As we ponder the question of whether black football players would be willing to play for a St. Louis Rams team owned by Rush Limbaugh, Limbaugh's "Barack the Magic Negro" song parody has been frequently cited one of the most significant, latest examples of Rush's racist attitudes and commentaries. It might behoove us, however, to recall the origins of the term itself, and as applied to President Obama.
We can start with Wikipedia:
The magical negro (sometimes called the mystical negro or magic negro) is a supporting, often mystical stock character in fiction who, by use of special insight or powers, helps the white protagonist get out of trouble.
Think Sidney Poitier, in nearly all of his movies. Or Morgan Freeman. According to Wiki, the term was popularized by none other than Spike Lee:
A new "phenomenon" has emerged in film in recent years, in which an African-American character is imbued with special powers, filmmaker Spike Lee told a student audience during a campus visit on Feb. 21.
But this new image is just a reincarnation of "the same old" stereotype or caricature of African Americans as the "noble savage" or the "happy slave" that has been presented in film and on television for decades, contended Lee.

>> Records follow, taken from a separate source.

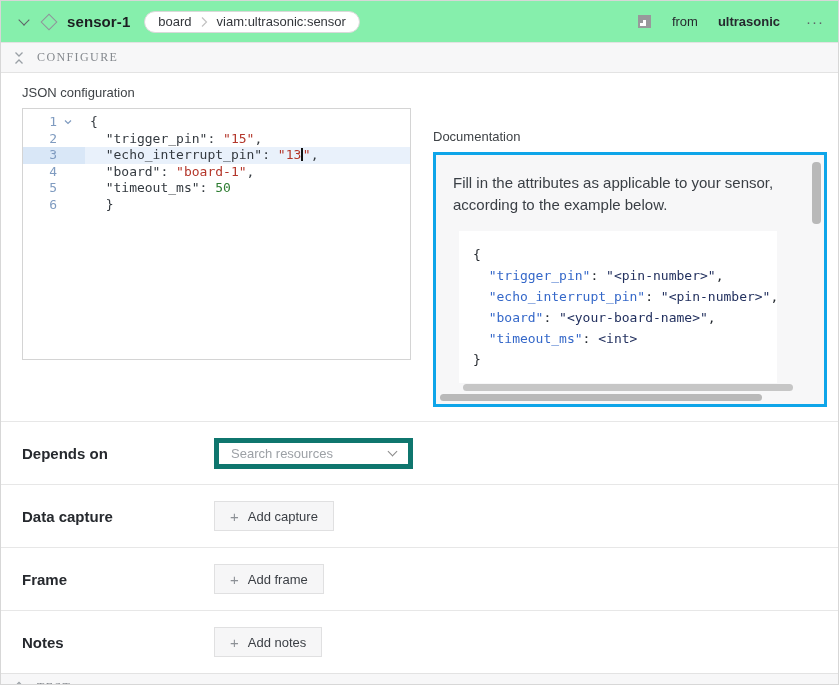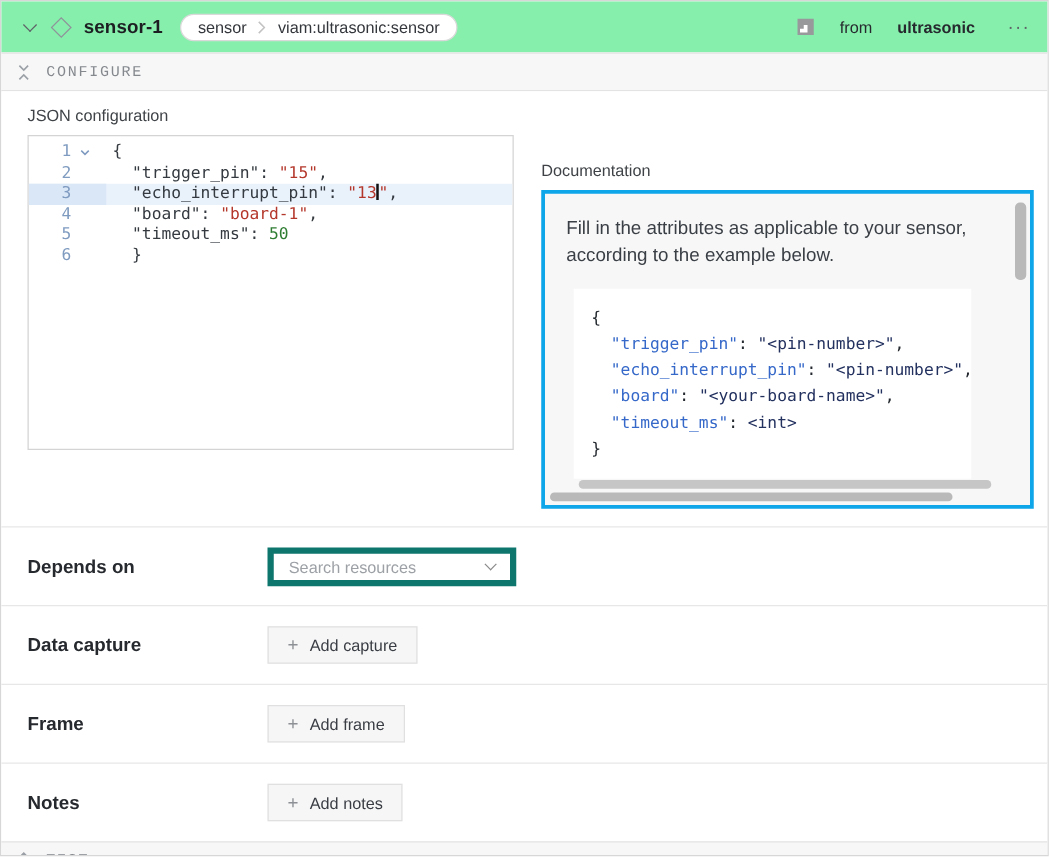"sensor" span { text: sensor -> board }
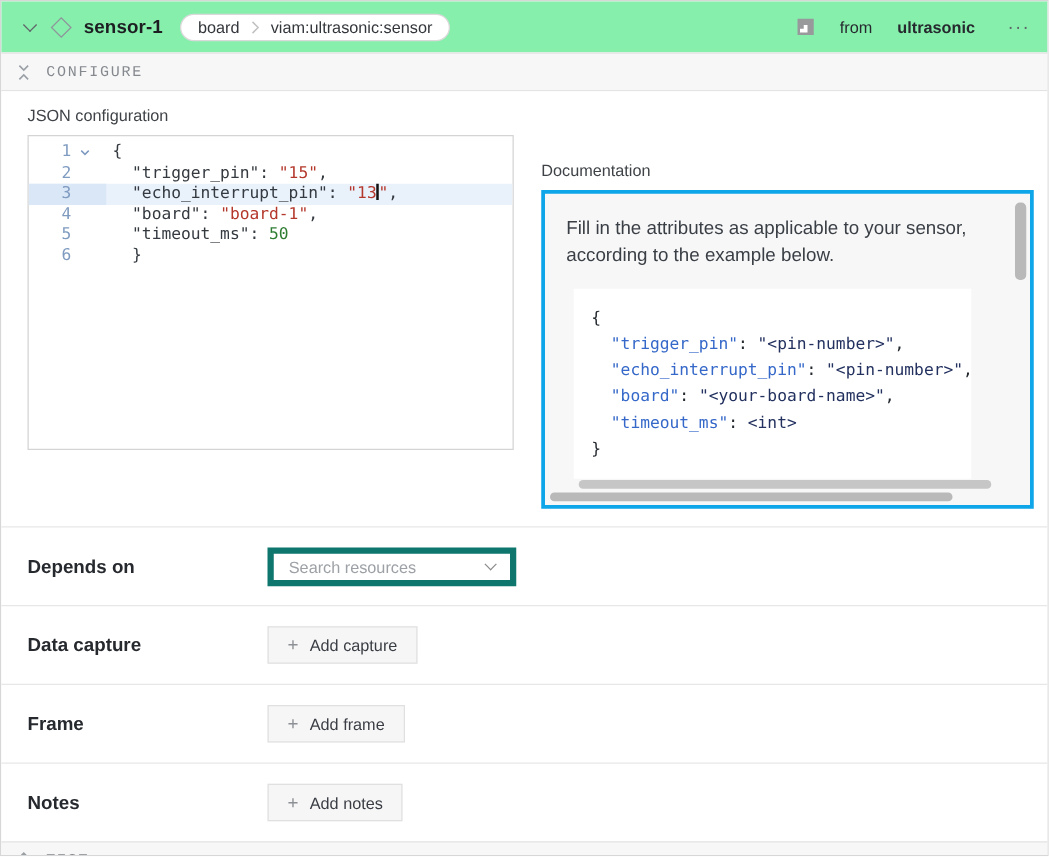"CONFIGURE" .bar-label { font-family: Liberation Mono, monospace -> Liberation Serif, serif }
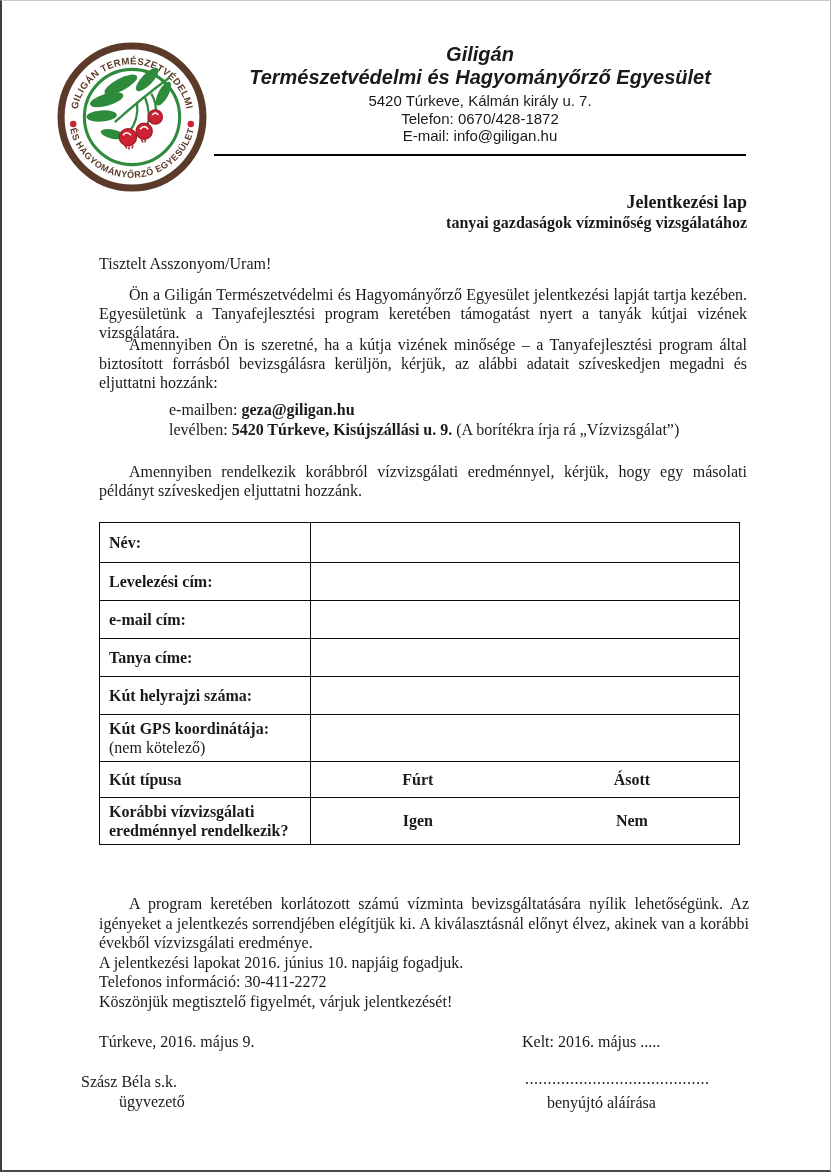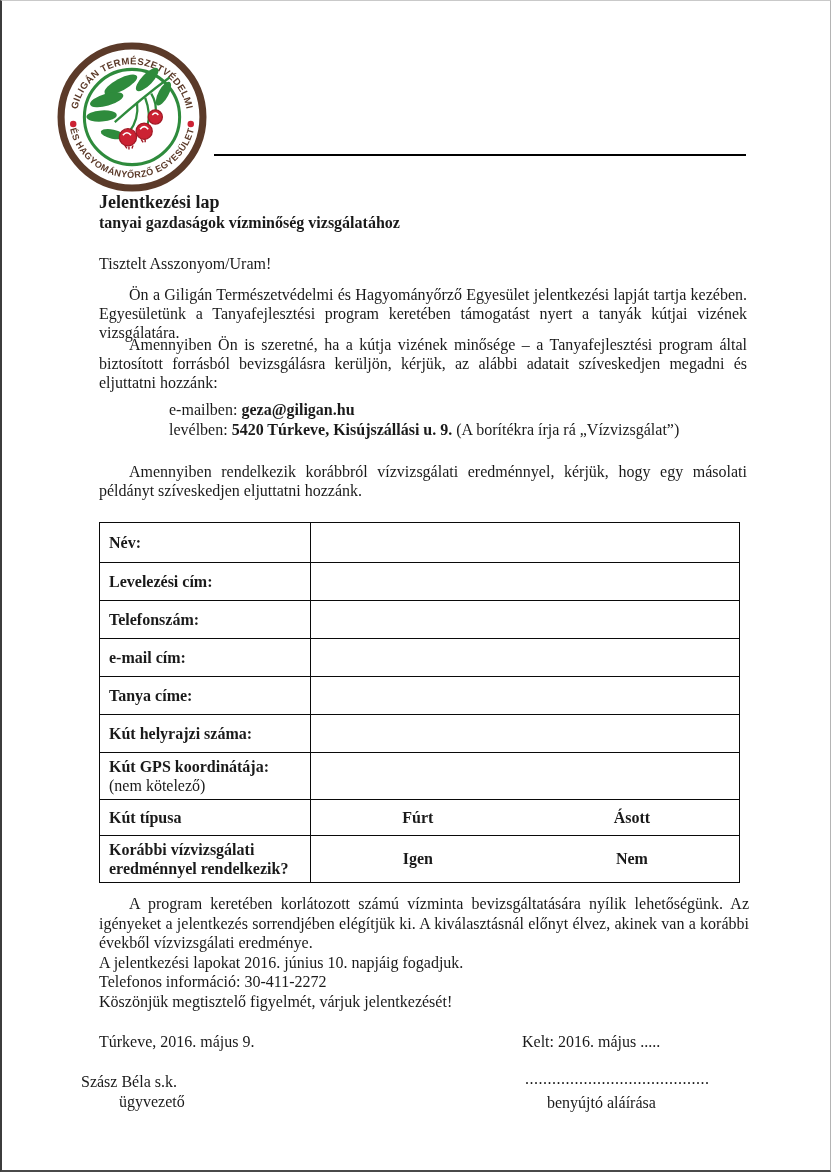"Giligán" div.header-block { html: none -> <div> <div>Giligán</div> <div>Természetvédelmi és Hagyományőrző Egyesület</div> <div>5420 Túrkeve, Kálmán király u. 7.</div> <div>Telefon: 0670/428-1872</div> <div>E-mail: info@giligan.hu</div> </div> }
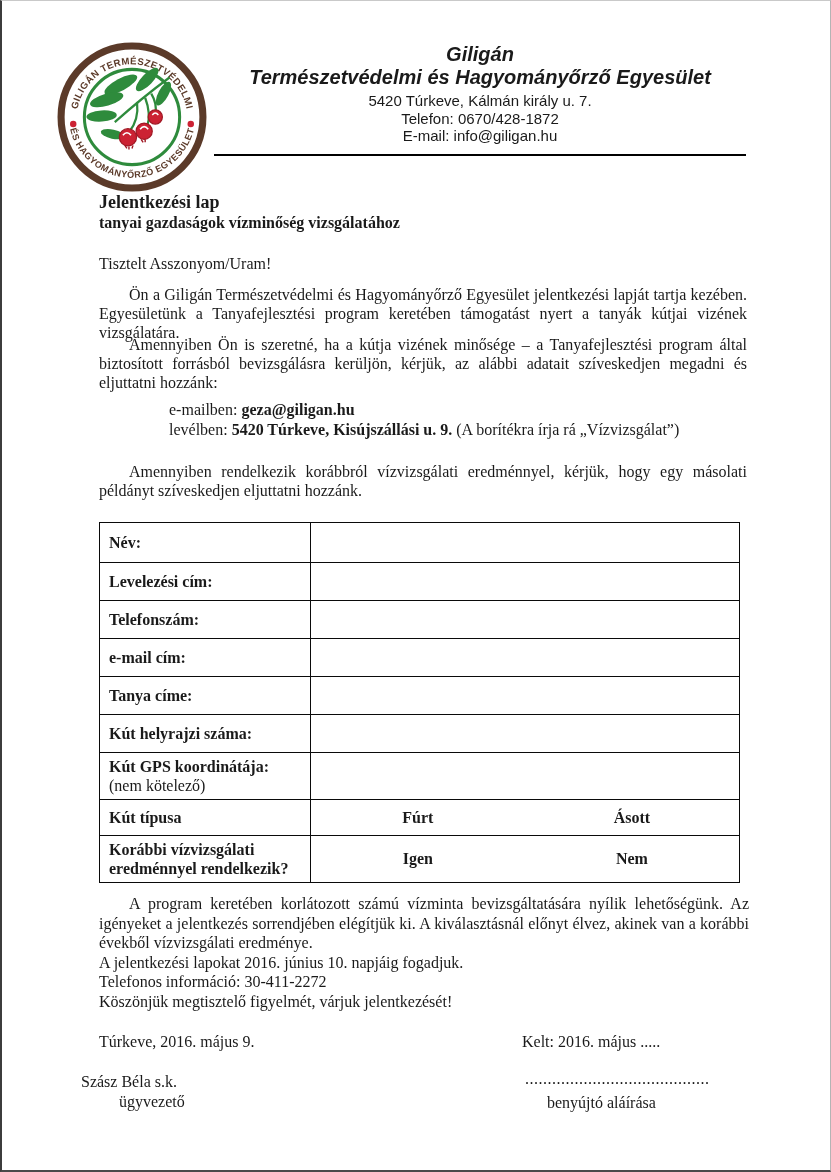"Jelentkezési lap" .title-block { text-align: left -> right }
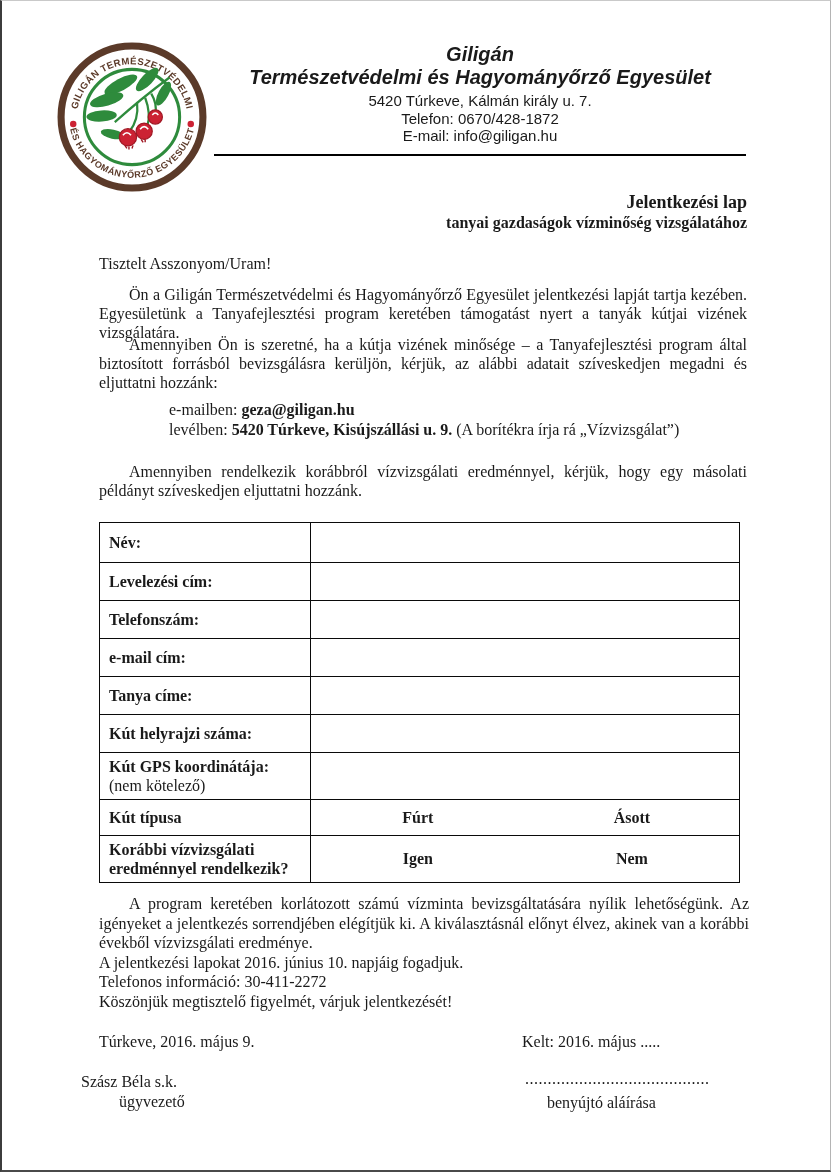"Telefonszám:" tr.r38 { html: <tr> <td>Telefonszám:</td> <td></td> </tr> -> none }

During a master's tea with an audience of more than 200 students in the Calhoun College dining hall, Lee cited four recent films in which there is a "magical, mystical Negro" character: "The Family Man," "What Dreams May Come," "The Legend of Bagger Vance" and "The Green Mile." In the latter film, Lee noted, a black inmate cures a prison guard of disease simply by touching him; in "The Legend of Bagger Vance," a black man "with all these powers," teaches a young white male (played by actor Matt Damon), how to golf like a champion.
http://www.yale.edu/...
Early on in the 2007 Democratic Primary season, African-American writer David Ehrenstein published an op-ed in the Los Angeles Times comparing the enthusiasm for Obama's Presidential campaign with the archetype of the Magic Negro:
But it's clear that Obama also is running for an equally important unelected office, in the province of the popular imagination — the "Magic Negro."
. . .
He's there to assuage white "guilt" (i.e., the minimal discomfort they feel) over the role of slavery and racial segregation in American history, while replacing stereotypes of a dangerous, highly sexualized black man with a benign figure for whom interracial sexual congress holds no interest.
. . .
Obama's fame right now has little to do with his political record or what he's written in his two (count 'em) books, or even what he's actually said in those stem-winders. It's the way he's said it that counts the most. It's his manner, which, as presidential hopeful Sen. Joe Biden ham-fistedly reminded us, is "articulate." His tone is always genial, his voice warm and unthreatening, and he hasn't called his opponents names (despite being baited by the media).
Like a comic-book superhero, Obama is there to help, out of the sheer goodness of a heart we need not know or understand. For as with all Magic Negroes, the less real he seems, the more desirable he becomes. If he were real, white America couldn't project all its fantasies of curative black benevolence on him.
So there you have it. From Spike Lee to the Los Angeles Times to Rush Limbaugh. Only in America!